EXERCISE REQUIREMENTS.
Transcribe the records below in full; pictures stay out of the copy.

INPUT FOR THIS TASK.
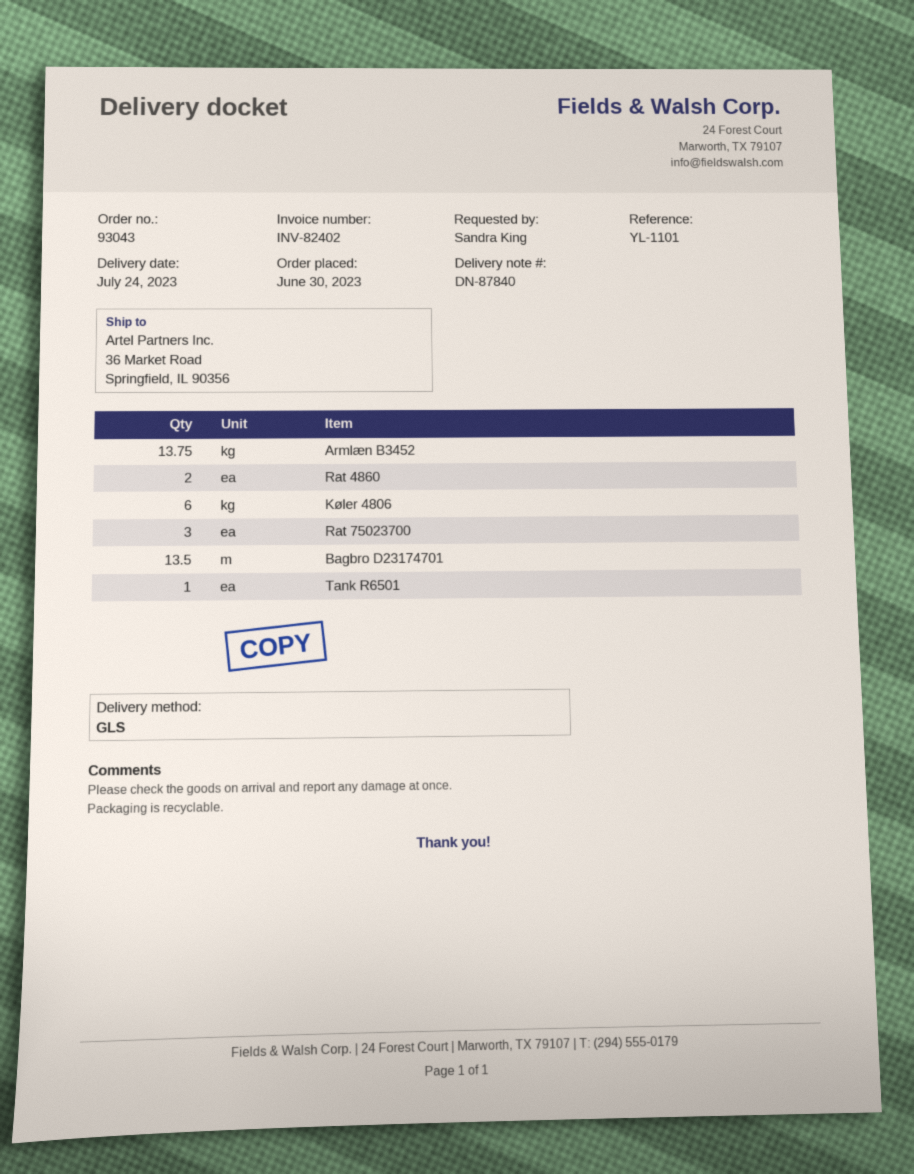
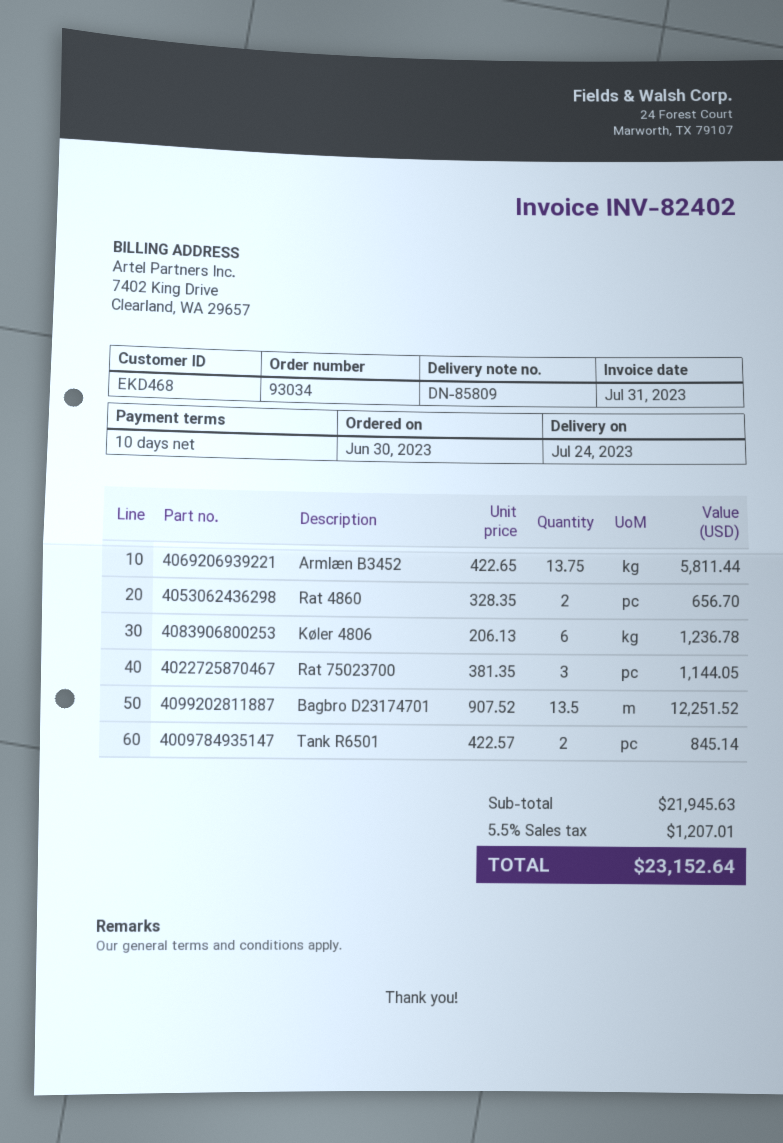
order number: 93043 -> 93034
delivery note number: DN-87840 -> DN-85809
Tank R6501: 1 -> 2

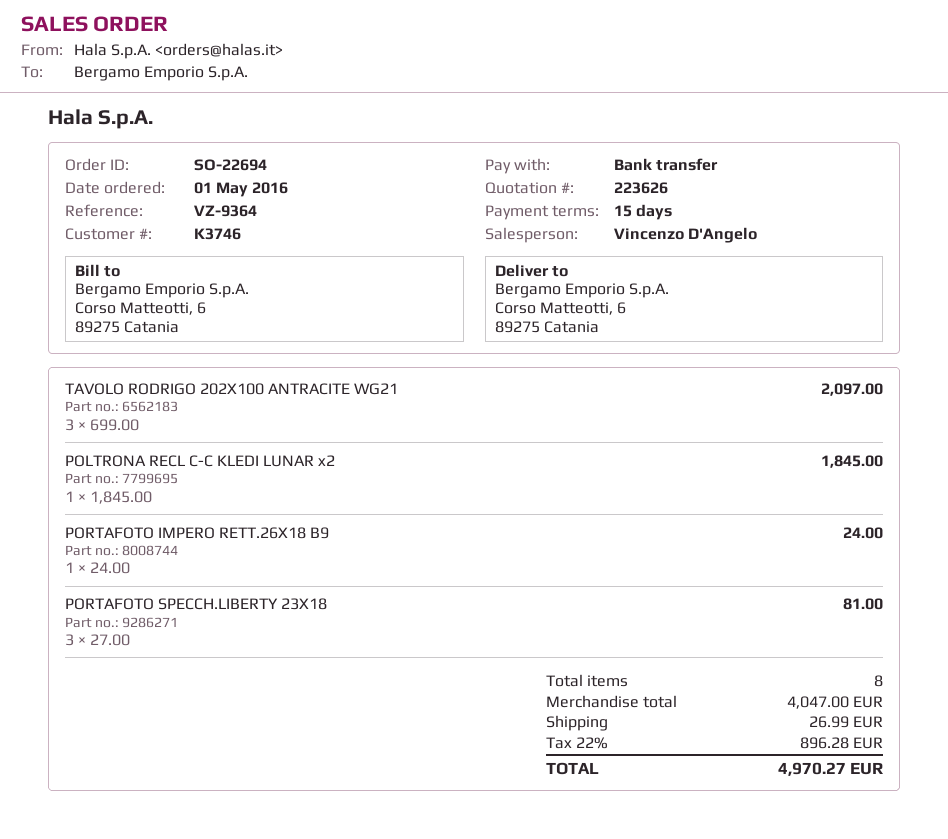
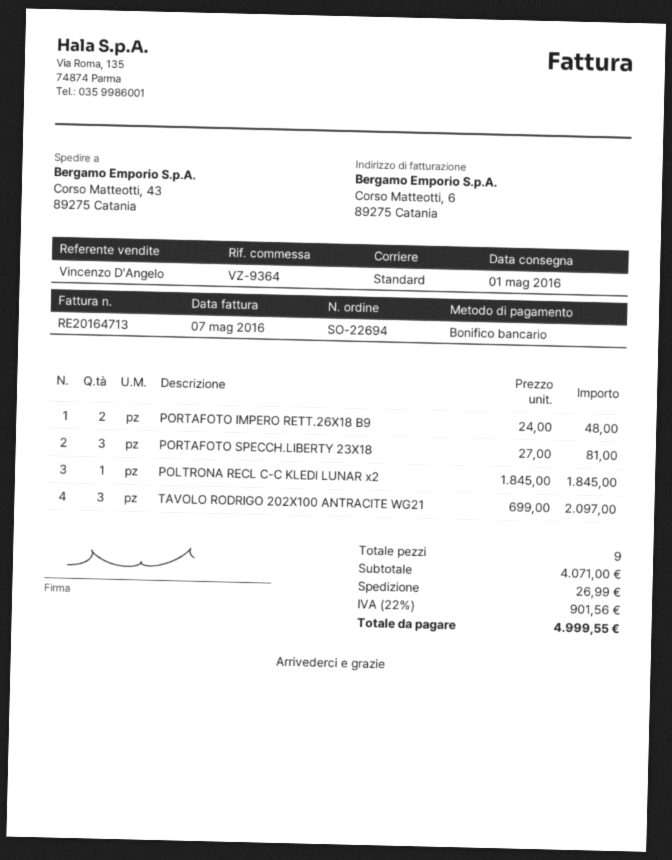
ship to: Corso Matteotti, 6, 89275 Catania -> Corso Matteotti, 43, 89275 Catania
PORTAFOTO IMPERO RETT.26X18 B9: 1 x 24.00 = 24.00 -> 2 x 24.00 = 48.00
total quantity: 8 -> 9
subtotal: 4047.00 -> 4071.00
tax: 22% = 896.28 -> 22% = 901.56
total: 4970.27 -> 4999.55

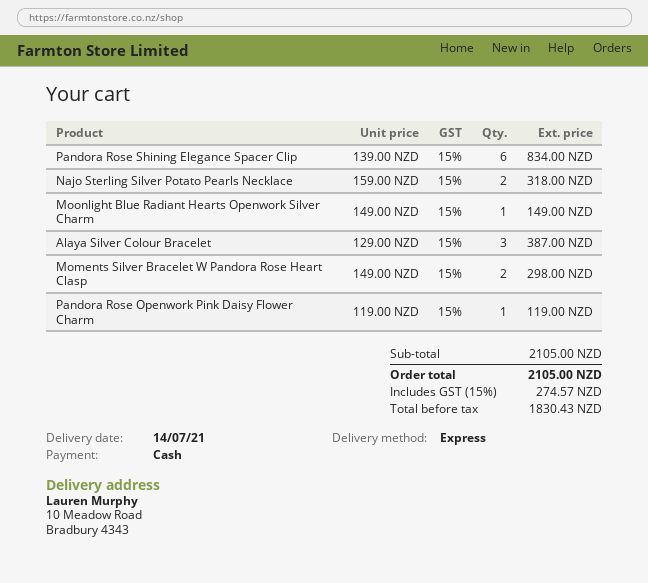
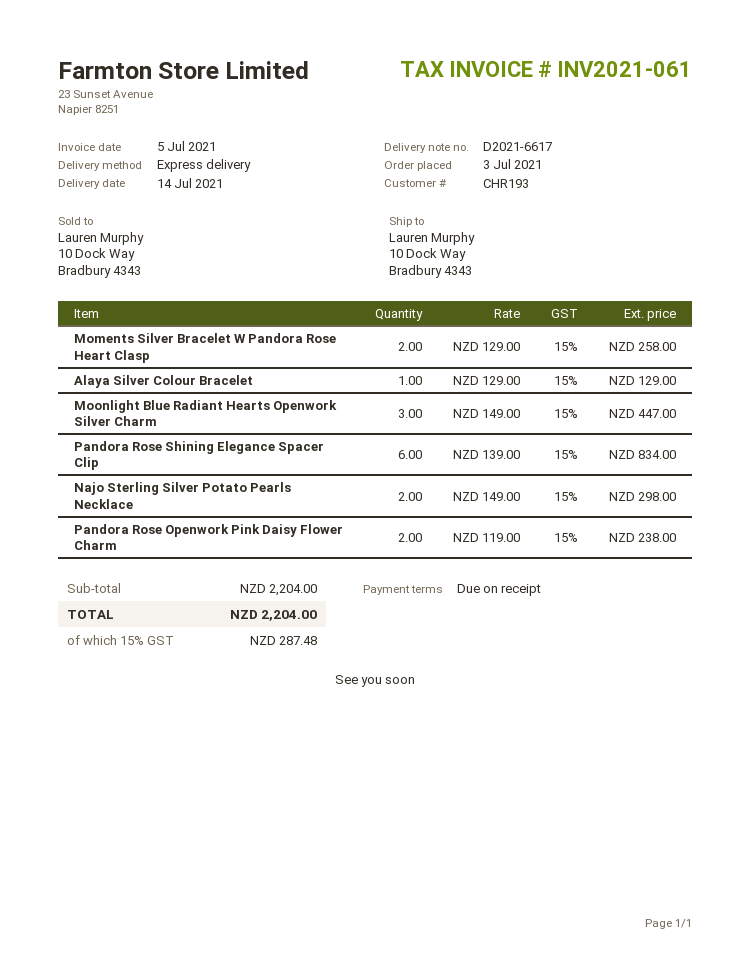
ship to: 10 Meadow Road, Bradbury 4343 -> 10 Dock Way, Bradbury 4343
Najo Sterling Silver Potato Pearls Necklace: 2 x 159.00 = 318.00 -> 2 x 149.00 = 298.00
Moonlight Blue Radiant Hearts Openwork Silver Charm: 1 x 149.00 = 149.00 -> 3 x 149.00 = 447.00
Alaya Silver Colour Bracelet: 3 x 129.00 = 387.00 -> 1 x 129.00 = 129.00
Moments Silver Bracelet W Pandora Rose Heart Clasp: 2 x 149.00 = 298.00 -> 2 x 129.00 = 258.00
Pandora Rose Openwork Pink Daisy Flower Charm: 1 x 119.00 = 119.00 -> 2 x 119.00 = 238.00
subtotal: 2105.00 -> 2204.00
tax: 15% = 274.57 -> 15% = 287.48
total: 2105.00 -> 2204.00

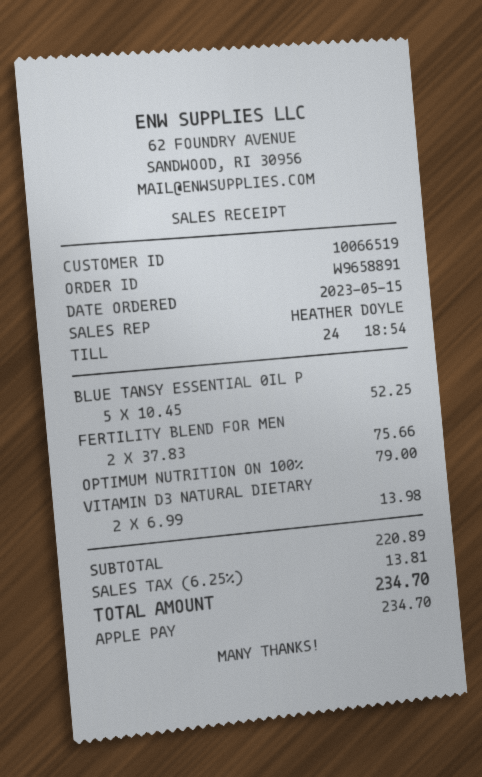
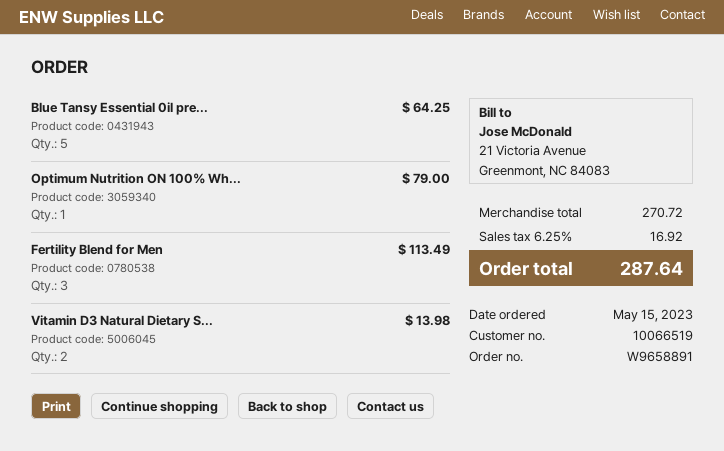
BLUE TANSY ESSENTIAL 0IL P: 5 for 52.25 -> 5 for 64.25
FERTILITY BLEND FOR MEN: 2 for 75.66 -> 3 for 113.49
subtotal: 220.89 -> 270.72
tax: 6.25% = 13.81 -> 6.25% = 16.92
total: 234.70 -> 287.64

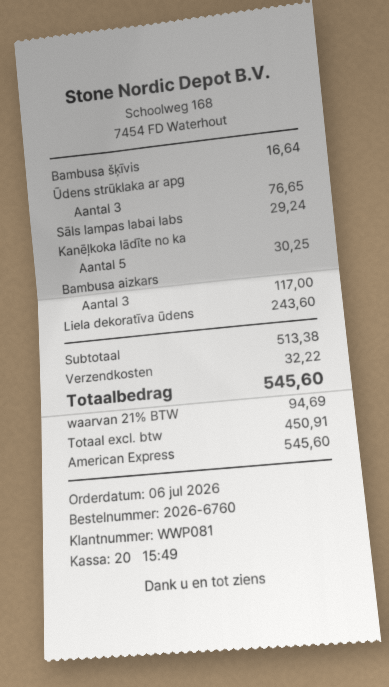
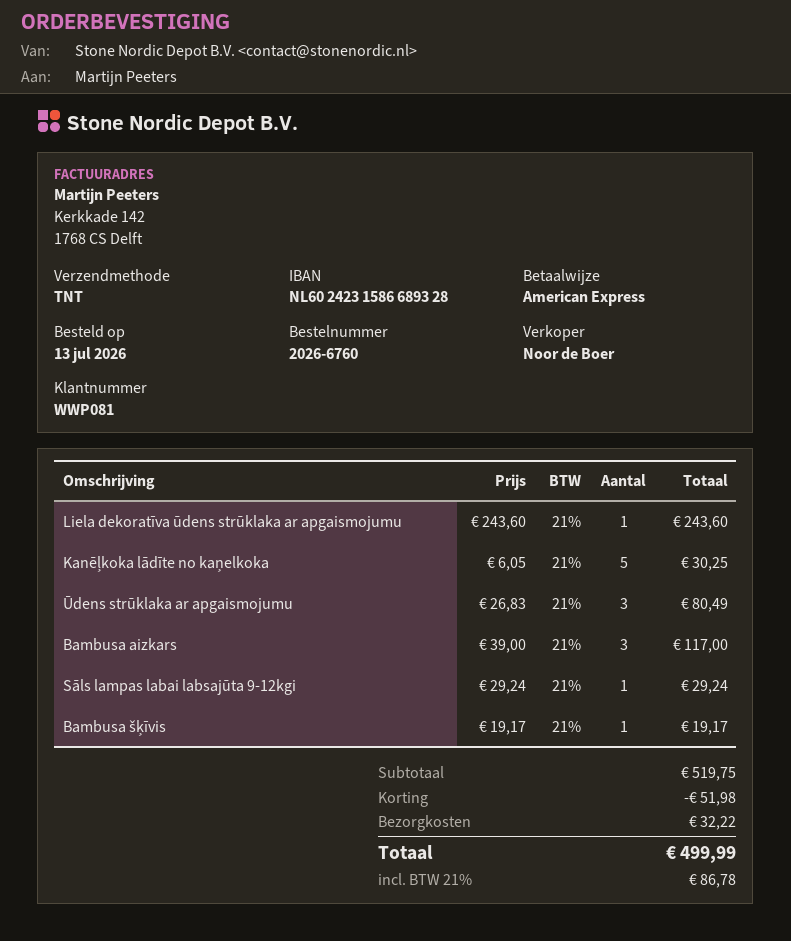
order date: 2026-07-06 -> 2026-07-13
Bambusa šķīvis: 1 for 16.64 -> 1 for 19.17
Ūdens strūklaka ar apg: 3 for 76.65 -> 3 for 80.49
subtotal: 513.38 -> 519.75
discount: none -> 51.98
tax: 21% = 94.69 -> 21% = 86.78
total: 545.60 -> 499.99

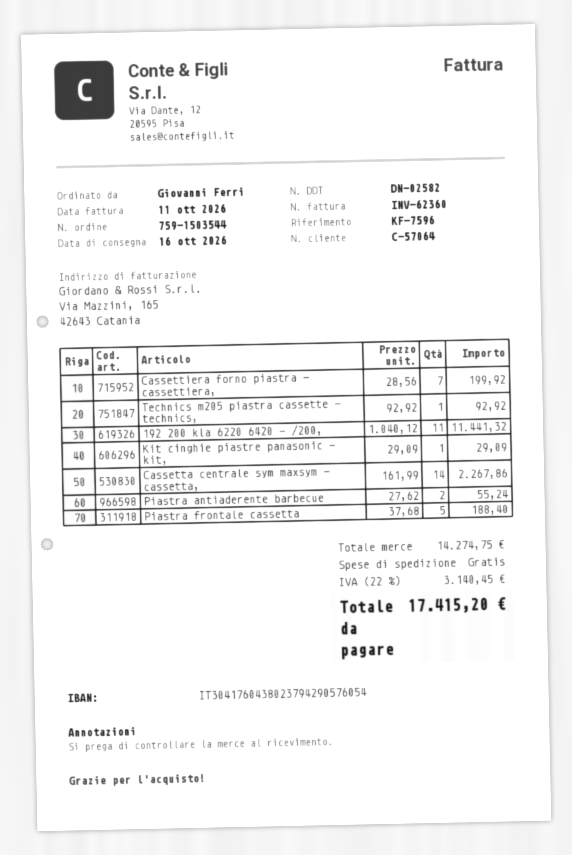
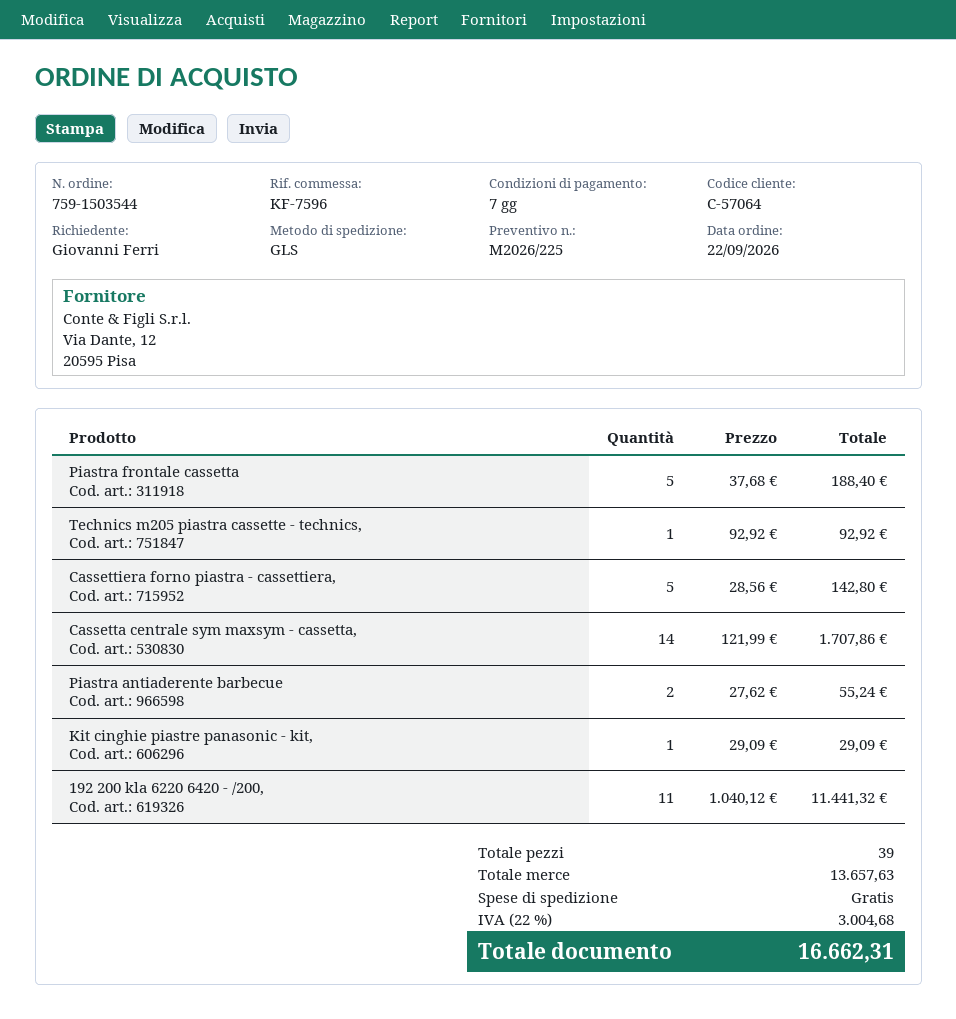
Cassettiera forno piastra - cassettiera,: 7 x 28.56 = 199.92 -> 5 x 28.56 = 142.80
Cassetta centrale sym maxsym - cassetta,: 14 x 161.99 = 2267.86 -> 14 x 121.99 = 1707.86
subtotal: 14274.75 -> 13657.63
tax: 22% = 3140.45 -> 22% = 3004.68
total: 17415.20 -> 16662.31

EXERCISE RESPONSE.
order number: 93043 -> 93034
delivery note number: DN-87840 -> DN-85809
Tank R6501: 1 -> 2

ship to: Corso Matteotti, 6, 89275 Catania -> Corso Matteotti, 43, 89275 Catania
PORTAFOTO IMPERO RETT.26X18 B9: 1 x 24.00 = 24.00 -> 2 x 24.00 = 48.00
total quantity: 8 -> 9
subtotal: 4047.00 -> 4071.00
tax: 22% = 896.28 -> 22% = 901.56
total: 4970.27 -> 4999.55

ship to: 10 Meadow Road, Bradbury 4343 -> 10 Dock Way, Bradbury 4343
Najo Sterling Silver Potato Pearls Necklace: 2 x 159.00 = 318.00 -> 2 x 149.00 = 298.00
Moonlight Blue Radiant Hearts Openwork Silver Charm: 1 x 149.00 = 149.00 -> 3 x 149.00 = 447.00
Alaya Silver Colour Bracelet: 3 x 129.00 = 387.00 -> 1 x 129.00 = 129.00
Moments Silver Bracelet W Pandora Rose Heart Clasp: 2 x 149.00 = 298.00 -> 2 x 129.00 = 258.00
Pandora Rose Openwork Pink Daisy Flower Charm: 1 x 119.00 = 119.00 -> 2 x 119.00 = 238.00
subtotal: 2105.00 -> 2204.00
tax: 15% = 274.57 -> 15% = 287.48
total: 2105.00 -> 2204.00

BLUE TANSY ESSENTIAL 0IL P: 5 for 52.25 -> 5 for 64.25
FERTILITY BLEND FOR MEN: 2 for 75.66 -> 3 for 113.49
subtotal: 220.89 -> 270.72
tax: 6.25% = 13.81 -> 6.25% = 16.92
total: 234.70 -> 287.64

order date: 2026-07-06 -> 2026-07-13
Bambusa šķīvis: 1 for 16.64 -> 1 for 19.17
Ūdens strūklaka ar apg: 3 for 76.65 -> 3 for 80.49
subtotal: 513.38 -> 519.75
discount: none -> 51.98
tax: 21% = 94.69 -> 21% = 86.78
total: 545.60 -> 499.99

Cassettiera forno piastra - cassettiera,: 7 x 28.56 = 199.92 -> 5 x 28.56 = 142.80
Cassetta centrale sym maxsym - cassetta,: 14 x 161.99 = 2267.86 -> 14 x 121.99 = 1707.86
subtotal: 14274.75 -> 13657.63
tax: 22% = 3140.45 -> 22% = 3004.68
total: 17415.20 -> 16662.31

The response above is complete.